In the last few years, Ravensburger have developed their own niche of board games based on an IP (Intellectual Property). Other publishers' IP-inspired games have often disappointed: too often mere reskins of well-worn titles (ie: Monopoly, Cluedo or Risk) or sporting dull roll & move mechanics with a wafer-thin IP veneer. Not so, Ravensburger's entries in this sub-genre, as we've already seen, for example, with their games based on the Jaws and Back to the Future franchises, not to mention the Villainous range of games drawing on the Disney and Marvel IPs. So how does their Alien game stack up?
Ridley Scott's Alien first burst onto our screens (and - SPOILER ALERT! - out of John Hurt's chest) in 1979. There have been several sequels and prequels since then but this game is firmly based on that 1979 original. Players represent up to five characters from the movie on a space ship (the Nostromo) that has a monstrous Alien on board. It's a fully cooperative game where the 2-5 players are never actually fighting the pretty-much indestructible Alien, they're just trying to escape from it...
Players have a set of objectives to collectively accomplish (one more than the number of characters you are using). These are mainly pick-up-and-deliver tasks that will require them to move around the ship to collect items, including 'scrap' that can be used to construct other items. Once the players have completed all the face-up objectives, the final mission is revealed from among the five supplied... Complete that too and the players have won. Sounds simple enough.
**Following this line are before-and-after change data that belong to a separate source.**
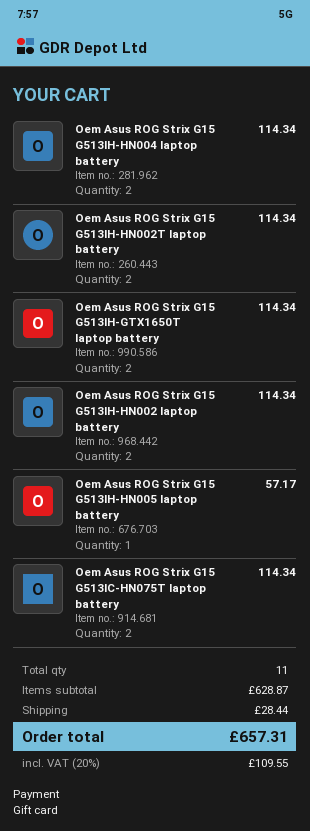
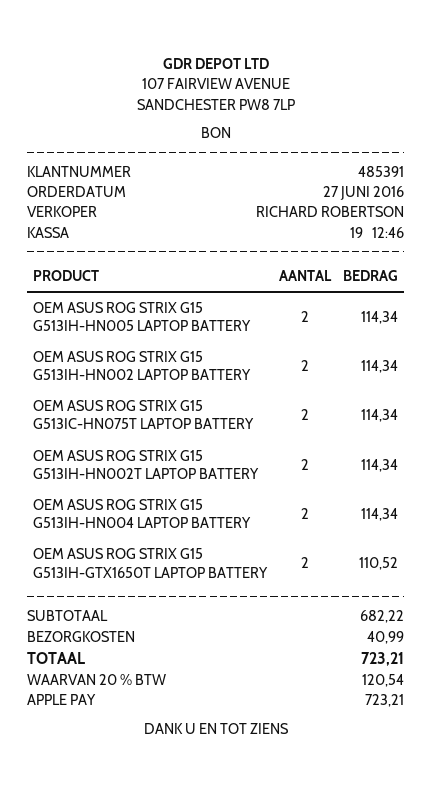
payment method: gift card -> Apple Pay
Oem Asus ROG Strix G15 G513IH-GTX1650T laptop battery: 2 for 114.34 -> 2 for 110.52
Oem Asus ROG Strix G15 G513IH-HN005 laptop battery: 1 for 57.17 -> 2 for 114.34
subtotal: 628.87 -> 682.22
shipping: 28.44 -> 40.99
tax: 20% = 109.55 -> 20% = 120.54
total: 657.31 -> 723.21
Problem is, there's at least one 'timer' ticking away. Throughout the game, you'll have an eye to the players' collective morale track. As characters move around the ship, they'll flip concealed tokens. Of the 13 tokens, the majority are blank but two of them show the ship's cat: harmless enough, but the shock of seeing it will cost you a point of morale. Three tokens show the Alien. These will cost the team 1-3 points of morale (depending on the specific token) and they'll summon the Alien to that location. Remember, your 'fight of flight' response in this game is set firmly on 'flight', so you have to immediately move your character three spaces away from the Alien. If you're really unlucky, this can take you to a location where you have to flip another concealed token and further loss of morale... And every turn, you'll also be flipping an 'Encounter' card which will likely alter the game state (for example, placing out more concealed tokens).
In addition to morale, the 'final mission' could well trigger the ship's self-destruct mechanism. This gives the players just four rounds to complete whatever other tasks are set by the final mission card, or else it's Kaboom! and the players lose.
Designer Scott Rogers has taken the decision to keep things simple, in that there are no face-huggers or exploding chests in this game. It makes Alien: Fate of the Nostromo playable as a family game, and, because it's fully cooperative it's a game you can effectively teach as you play. Be warned tho' that a couple of early 'negative' concealed tokens can lull players into a false sense of security: the loss of morale can suddenly accelerate...
Like most cooperative games, Alien: Fate of the Nostromo can be played solo, but if you do so then it's best to play with more than one character (control three characters to play it as a three-character solitaire). It works well as a two-player game, tho' again in our Board's Eye View plays, we enjoyed the two-player version more when we each controlled two characters. And if you find it's too easy to stay out of the Alien's clutches, you can step up the difficulty by adding in the non-player character Ash (the android played in the movie by Ian Holm). Ash will make life harder for the players by moving around the board removing the scrap that you need to create the items required for fulfilling objectives.
It's more than 40 years since we first heard the immortal movie strap line 'In space no-one can hear you scream' so this certainly isn't the first game to be inspired by the movie Alien. Lifeform (Hall or Nothing) and Nemesis (Awaken Realms) both tread similar, if unofficial, ground. Both are evocative gamers' games. Alien: Fate of the Nostromo, however, is a lighter, more accessible family game - and this one's official - so at last you can play as Ripley (Sigourney Weaver) and co.